6. Has this IP datagram been fragmented? Explain how you determined whether or
not the datagram has been fragmented.
- The more fragments bit = 0, so the data is not fragmented.
7. Which fields in the IP datagram always change from one datagram to the next
within this series of UDP segments sent by your computer destined to
128.119.245.12, via traceroute? Why?
- Identification, Time to live and Header checksum always change.
8. Which fields in this sequence of IP datagrams (containing UDP segments) stay
constant? Why?
- The fields that stay constant across the IP datagrams are:
• Version (since we are using IPv4 for all packets)
• Header length (since these are ICMP packets)
• Source IP (since we are sending from the same source)
• Destination IP (since we are sending to the same dest)
• Differentiated Services (since all packets are ICMP they use the same Type of
Service class)
• Upper Layer Protocol (since these are ICMP packets)

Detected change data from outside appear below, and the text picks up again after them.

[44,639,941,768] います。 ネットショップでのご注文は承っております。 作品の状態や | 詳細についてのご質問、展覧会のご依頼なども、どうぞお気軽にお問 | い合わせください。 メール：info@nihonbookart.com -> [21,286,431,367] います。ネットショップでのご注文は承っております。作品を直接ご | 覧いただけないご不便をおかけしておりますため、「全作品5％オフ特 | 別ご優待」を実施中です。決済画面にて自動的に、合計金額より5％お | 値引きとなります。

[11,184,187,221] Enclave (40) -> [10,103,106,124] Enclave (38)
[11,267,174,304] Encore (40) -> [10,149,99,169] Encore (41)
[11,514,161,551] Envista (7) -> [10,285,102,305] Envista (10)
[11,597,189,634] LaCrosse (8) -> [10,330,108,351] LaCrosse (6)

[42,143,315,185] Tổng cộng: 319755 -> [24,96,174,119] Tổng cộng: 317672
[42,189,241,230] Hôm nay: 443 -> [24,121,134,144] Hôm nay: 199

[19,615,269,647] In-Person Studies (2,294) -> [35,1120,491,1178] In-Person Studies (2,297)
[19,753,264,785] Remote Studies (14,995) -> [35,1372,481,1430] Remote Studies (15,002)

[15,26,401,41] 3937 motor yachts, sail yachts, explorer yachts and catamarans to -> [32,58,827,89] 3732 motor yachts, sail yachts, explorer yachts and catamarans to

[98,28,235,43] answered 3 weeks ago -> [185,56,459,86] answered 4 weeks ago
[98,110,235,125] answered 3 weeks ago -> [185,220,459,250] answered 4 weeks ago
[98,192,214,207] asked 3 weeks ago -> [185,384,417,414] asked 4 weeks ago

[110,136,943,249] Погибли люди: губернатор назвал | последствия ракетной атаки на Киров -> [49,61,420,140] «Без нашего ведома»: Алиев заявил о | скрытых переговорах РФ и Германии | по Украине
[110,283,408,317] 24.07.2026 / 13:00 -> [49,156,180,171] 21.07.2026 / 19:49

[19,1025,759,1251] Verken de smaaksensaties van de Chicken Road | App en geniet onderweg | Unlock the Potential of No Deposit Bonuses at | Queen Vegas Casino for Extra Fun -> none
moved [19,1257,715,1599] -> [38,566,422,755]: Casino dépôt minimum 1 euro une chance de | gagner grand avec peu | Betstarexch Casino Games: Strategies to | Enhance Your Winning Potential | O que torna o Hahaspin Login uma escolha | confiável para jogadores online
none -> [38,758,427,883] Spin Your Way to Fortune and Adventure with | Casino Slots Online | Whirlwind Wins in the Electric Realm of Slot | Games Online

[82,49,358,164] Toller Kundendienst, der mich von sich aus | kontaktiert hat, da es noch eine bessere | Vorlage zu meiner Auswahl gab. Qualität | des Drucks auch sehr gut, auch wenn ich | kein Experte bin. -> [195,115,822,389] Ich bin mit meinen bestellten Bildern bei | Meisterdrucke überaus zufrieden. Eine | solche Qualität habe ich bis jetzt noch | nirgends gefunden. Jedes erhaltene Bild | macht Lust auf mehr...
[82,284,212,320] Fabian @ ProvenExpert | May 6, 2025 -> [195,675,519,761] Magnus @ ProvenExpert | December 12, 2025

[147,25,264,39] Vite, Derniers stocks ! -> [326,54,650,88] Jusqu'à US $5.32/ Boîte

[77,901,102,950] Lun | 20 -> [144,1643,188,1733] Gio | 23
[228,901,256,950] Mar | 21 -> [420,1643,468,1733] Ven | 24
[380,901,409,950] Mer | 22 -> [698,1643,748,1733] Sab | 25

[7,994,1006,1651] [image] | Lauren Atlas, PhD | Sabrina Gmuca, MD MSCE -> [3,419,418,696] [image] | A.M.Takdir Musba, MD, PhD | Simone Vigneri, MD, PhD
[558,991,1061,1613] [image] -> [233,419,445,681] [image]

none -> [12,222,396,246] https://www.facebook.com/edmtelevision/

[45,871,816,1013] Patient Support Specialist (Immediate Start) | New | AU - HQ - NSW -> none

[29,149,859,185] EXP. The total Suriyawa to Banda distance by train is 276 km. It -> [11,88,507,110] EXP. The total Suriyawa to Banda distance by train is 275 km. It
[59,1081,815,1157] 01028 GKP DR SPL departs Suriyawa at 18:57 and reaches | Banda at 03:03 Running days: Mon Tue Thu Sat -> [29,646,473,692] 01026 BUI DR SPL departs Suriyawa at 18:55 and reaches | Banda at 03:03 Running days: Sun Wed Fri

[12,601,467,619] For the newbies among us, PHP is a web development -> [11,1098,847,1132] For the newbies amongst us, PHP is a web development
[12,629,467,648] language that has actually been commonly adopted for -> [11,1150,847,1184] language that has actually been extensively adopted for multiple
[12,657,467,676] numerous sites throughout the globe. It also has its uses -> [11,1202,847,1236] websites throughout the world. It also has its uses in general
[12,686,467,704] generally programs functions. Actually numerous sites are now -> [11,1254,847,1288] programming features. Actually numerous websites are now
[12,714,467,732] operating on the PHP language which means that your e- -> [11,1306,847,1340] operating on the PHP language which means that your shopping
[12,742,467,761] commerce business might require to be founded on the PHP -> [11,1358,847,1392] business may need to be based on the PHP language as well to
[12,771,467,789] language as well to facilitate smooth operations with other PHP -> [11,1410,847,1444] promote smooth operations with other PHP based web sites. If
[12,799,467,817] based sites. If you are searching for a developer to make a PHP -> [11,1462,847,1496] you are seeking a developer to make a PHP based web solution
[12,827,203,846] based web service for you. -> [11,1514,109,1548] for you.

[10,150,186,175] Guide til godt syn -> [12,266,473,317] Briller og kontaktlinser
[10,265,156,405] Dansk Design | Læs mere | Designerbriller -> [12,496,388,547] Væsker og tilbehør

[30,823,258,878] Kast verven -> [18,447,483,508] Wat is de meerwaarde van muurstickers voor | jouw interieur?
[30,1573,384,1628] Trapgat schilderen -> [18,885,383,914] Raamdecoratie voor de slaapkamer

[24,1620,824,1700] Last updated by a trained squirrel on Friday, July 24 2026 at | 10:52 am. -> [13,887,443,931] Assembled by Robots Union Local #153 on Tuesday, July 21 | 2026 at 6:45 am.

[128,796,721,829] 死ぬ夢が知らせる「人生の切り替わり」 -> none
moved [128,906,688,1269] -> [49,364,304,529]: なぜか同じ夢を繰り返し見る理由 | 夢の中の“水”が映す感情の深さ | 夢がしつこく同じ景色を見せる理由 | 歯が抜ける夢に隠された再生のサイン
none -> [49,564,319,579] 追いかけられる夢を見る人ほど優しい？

9. Describe the pattern you see in the values in the Identification field of the IP
datagrams being sent by your computer.
- The pattern is that the IP header Identification fields increment with each ICMP
Echo (ping) request.
10. What is the upper layer protocol specified in the IP datagrams returned from
the routers? [Note: the answers for Linux/MacOS differ from Windows here].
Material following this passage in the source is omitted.